The little green Jeep introduced me to a third part of the “we to me” move. For lack of a better term I’ll simply call it the mental phase. As I made personal decisions and those relating to the household, especially the major ones I always subconsciously considered Sharyl’s opinion. About a month after I bought the Jeep (I need to think of a name I’m tired of “the Jeep”) it occurred to me that I hadn’t even considered her thoughts, and I still haven’t. I also realized I had slowly learned to relax again; that wasn’t an option during Sharyl’s illness and I guess “uptight” became a habit; sometimes it takes a while to break a habit. The old Dave may be resurfacing; that may not be a good thing.
No, the Jeep (gotta think of a name) didn’t contribute to any of that. Running around in the rough riding little rascal, looking through plastic windows at dirty, shaky rearview mirrors did help me to realize it was happening.

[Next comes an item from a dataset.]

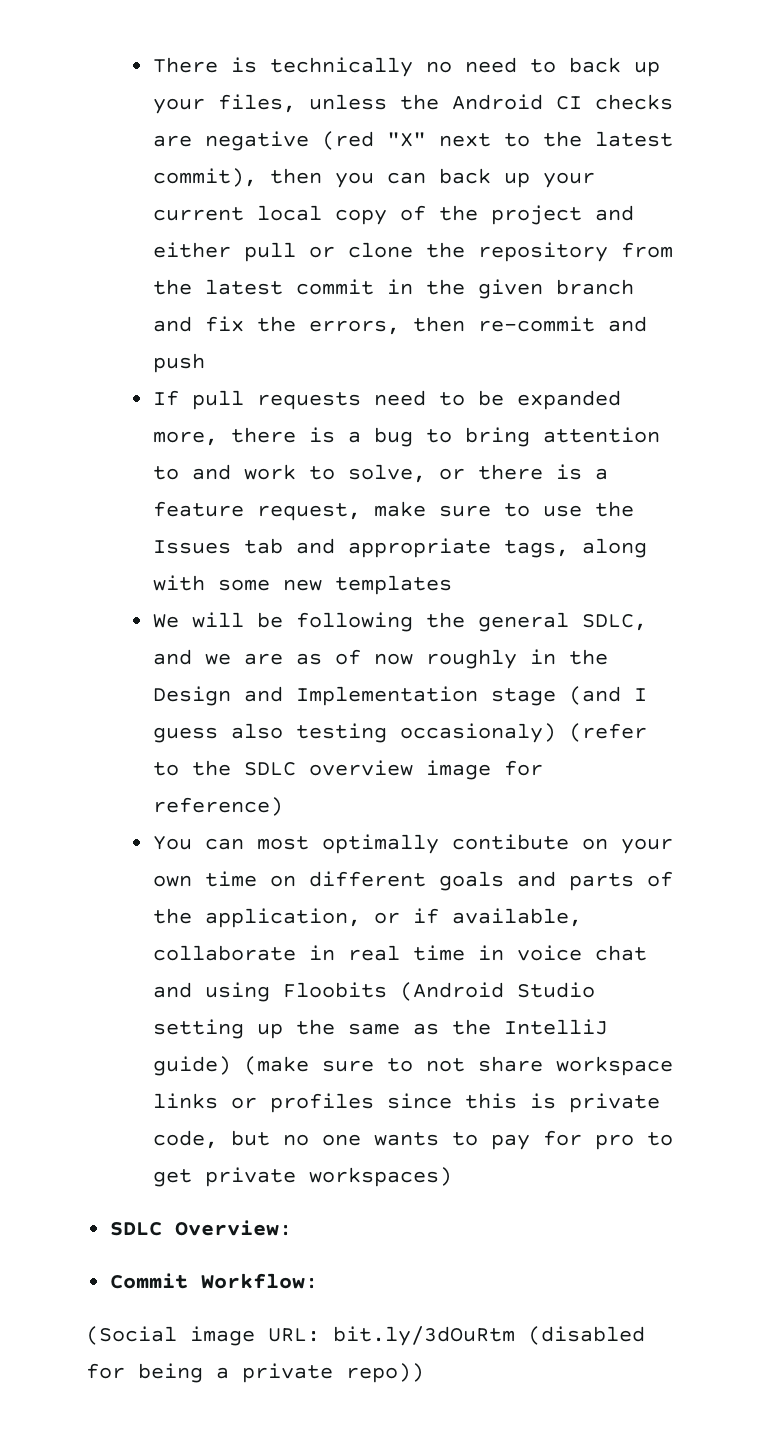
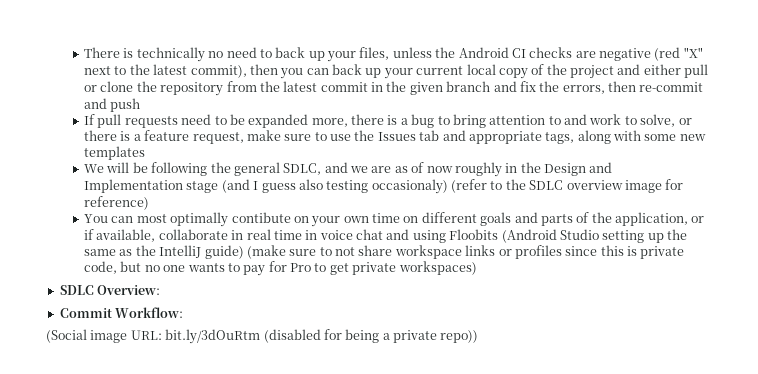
[594,1134,634,1150] pro -> [290,263,312,272] Pro

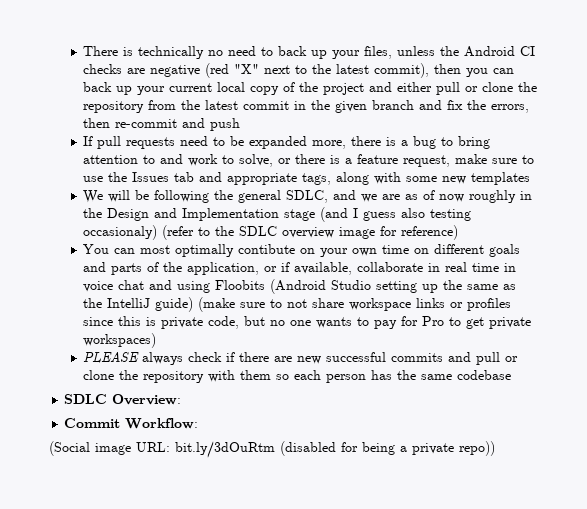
(477, 268) none -> [83,352,519,365] [83,370,512,383] // PLEASE always check if there are new successful commits and pull or clone the repository with them so each person has the same codebase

Speaking of those rearview mirrors, the right one says “OBJECTS IN THIS MIRROR ARE CLOSER THAN THEY APPEAR”. All right hand mirrors have those words. I think consumer/safety advocate Ralph Nader led that charge probably in the sixties, about the time smoking dope in public and hugging trees became popular. Maybe it was the plastic window or the shaking, for some reason after all these years those words became thought provoking.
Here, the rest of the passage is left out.